» **Task prompt**
Set down the entries below exactly, leaving out all images.

Change listing data
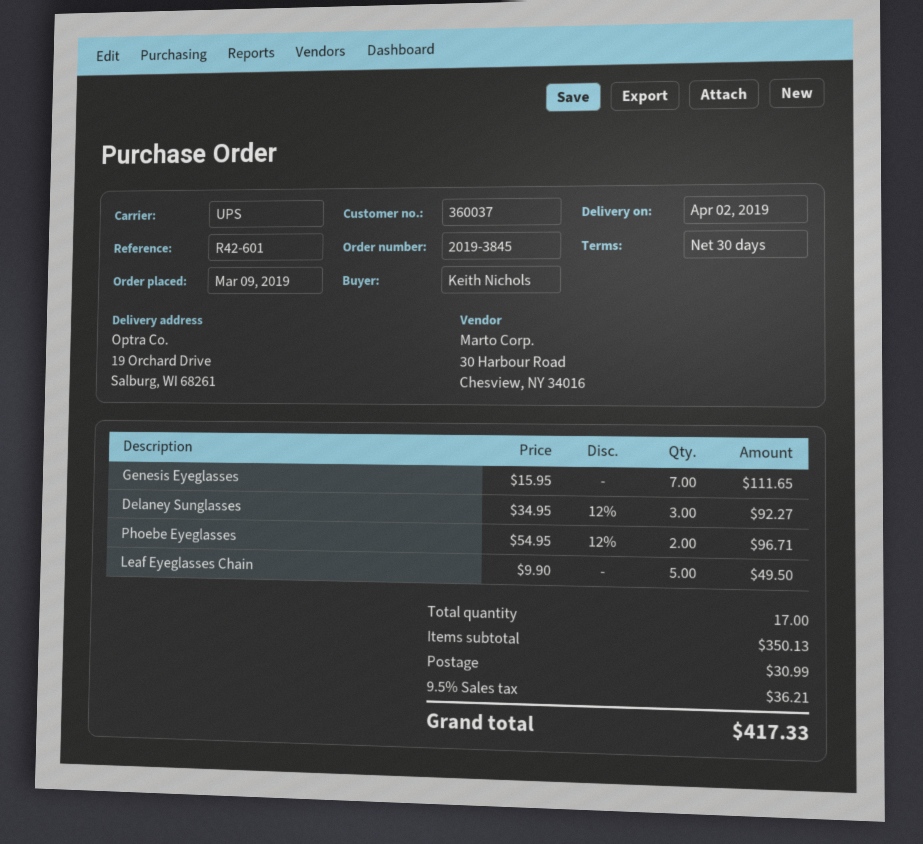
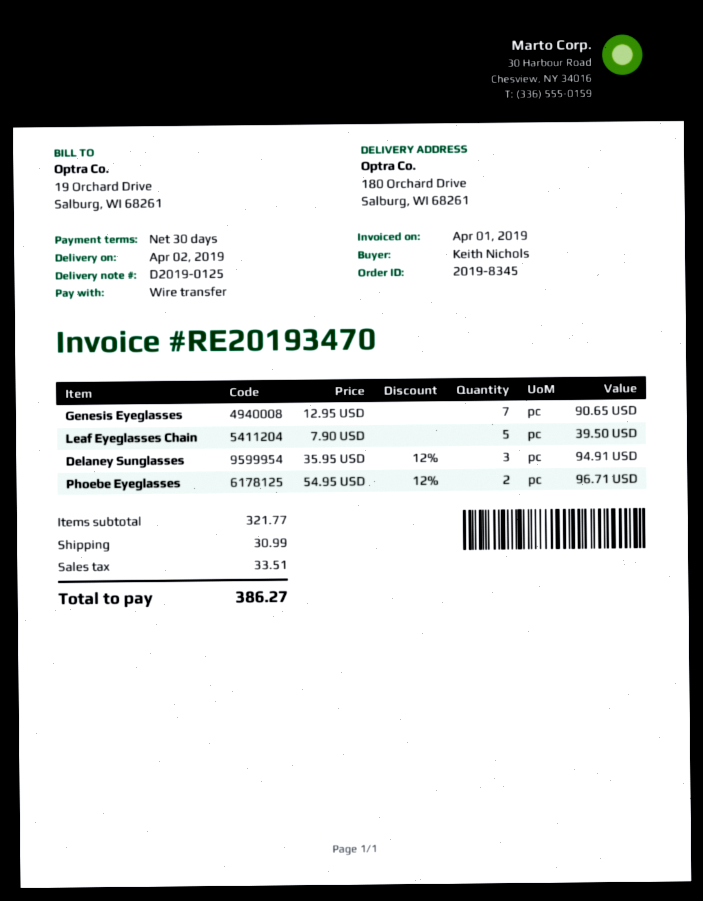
order number: 2019-3845 -> 2019-8345
ship to: 19 Orchard Drive, Salburg, WI 68261 -> 180 Orchard Drive, Salburg, WI 68261
Genesis Eyeglasses: 7 x 15.95 = 111.65 -> 7 x 12.95 = 90.65
Delaney Sunglasses: 3 x 34.95 - 12% = 92.27 -> 3 x 35.95 - 12% = 94.91
Leaf Eyeglasses Chain: 5 x 9.90 = 49.50 -> 5 x 7.90 = 39.50
subtotal: 350.13 -> 321.77
tax: 36.21 -> 33.51
total: 417.33 -> 386.27

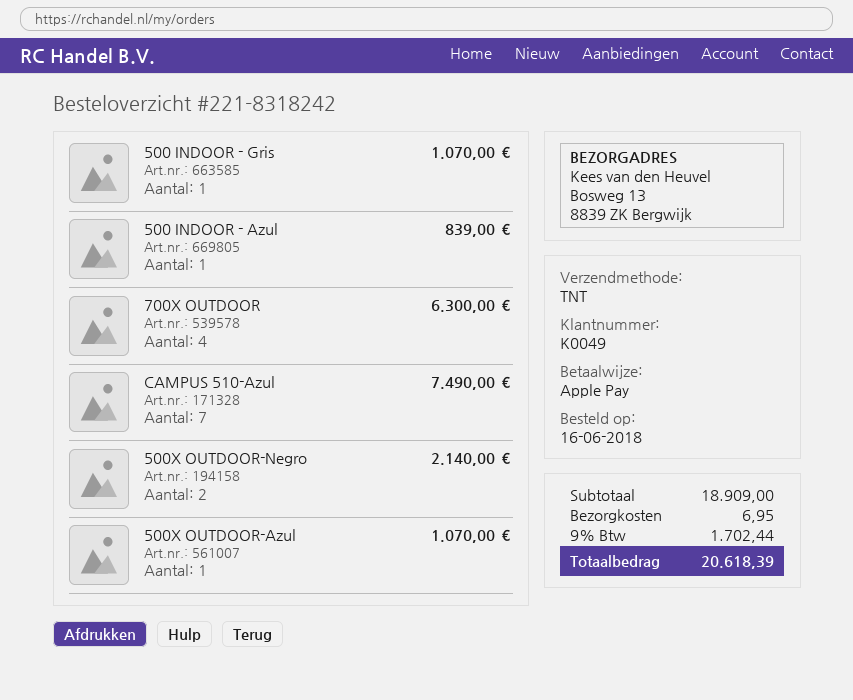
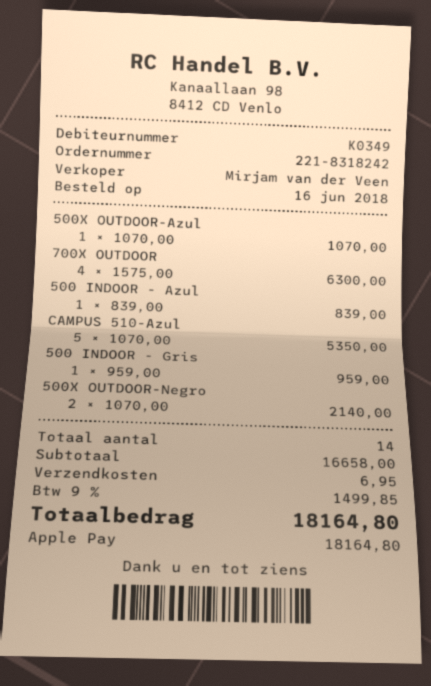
customer number: K0049 -> K0349
500 INDOOR - Gris: 1 for 1070.00 -> 1 for 959.00
CAMPUS 510-Azul: 7 for 7490.00 -> 5 for 5350.00
subtotal: 18909.00 -> 16658.00
tax: 9% = 1702.44 -> 9% = 1499.85
total: 20618.39 -> 18164.80

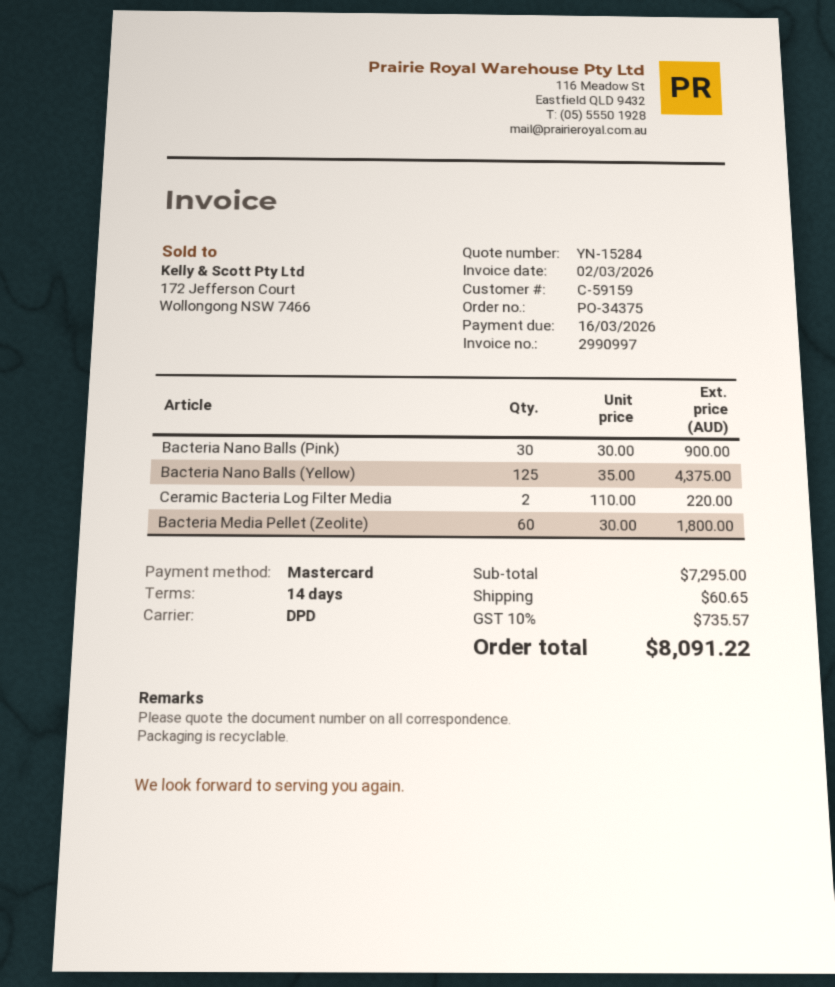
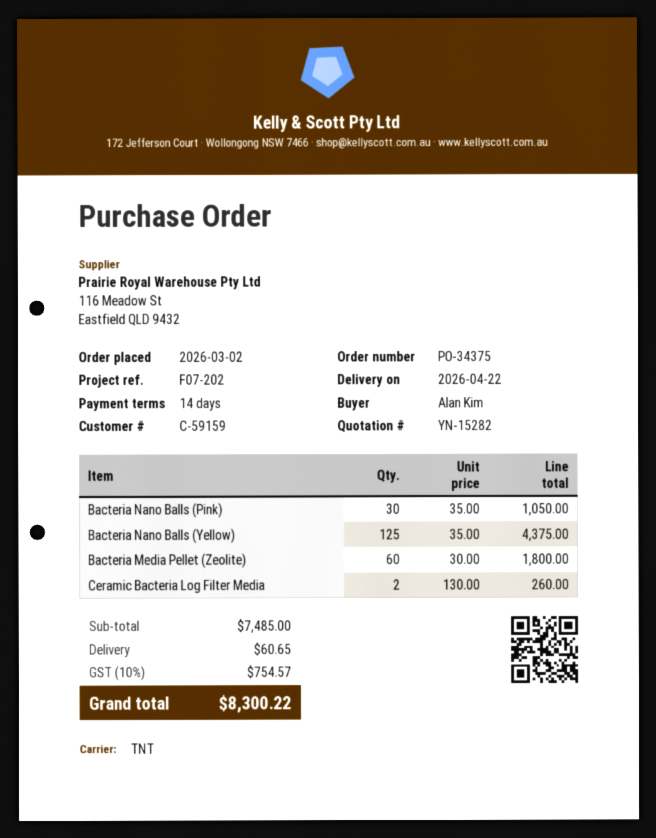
quote number: YN-15284 -> YN-15282
shipping method: DPD -> TNT
Bacteria Nano Balls (Pink): 30 x 30.00 = 900.00 -> 30 x 35.00 = 1050.00
Ceramic Bacteria Log Filter Media: 2 x 110.00 = 220.00 -> 2 x 130.00 = 260.00
subtotal: 7295.00 -> 7485.00
tax: 10% = 735.57 -> 10% = 754.57
total: 8091.22 -> 8300.22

» **Response area**
order number: 2019-3845 -> 2019-8345
ship to: 19 Orchard Drive, Salburg, WI 68261 -> 180 Orchard Drive, Salburg, WI 68261
Genesis Eyeglasses: 7 x 15.95 = 111.65 -> 7 x 12.95 = 90.65
Delaney Sunglasses: 3 x 34.95 - 12% = 92.27 -> 3 x 35.95 - 12% = 94.91
Leaf Eyeglasses Chain: 5 x 9.90 = 49.50 -> 5 x 7.90 = 39.50
subtotal: 350.13 -> 321.77
tax: 36.21 -> 33.51
total: 417.33 -> 386.27

customer number: K0049 -> K0349
500 INDOOR - Gris: 1 for 1070.00 -> 1 for 959.00
CAMPUS 510-Azul: 7 for 7490.00 -> 5 for 5350.00
subtotal: 18909.00 -> 16658.00
tax: 9% = 1702.44 -> 9% = 1499.85
total: 20618.39 -> 18164.80

quote number: YN-15284 -> YN-15282
shipping method: DPD -> TNT
Bacteria Nano Balls (Pink): 30 x 30.00 = 900.00 -> 30 x 35.00 = 1050.00
Ceramic Bacteria Log Filter Media: 2 x 110.00 = 220.00 -> 2 x 130.00 = 260.00
subtotal: 7295.00 -> 7485.00
tax: 10% = 735.57 -> 10% = 754.57
total: 8091.22 -> 8300.22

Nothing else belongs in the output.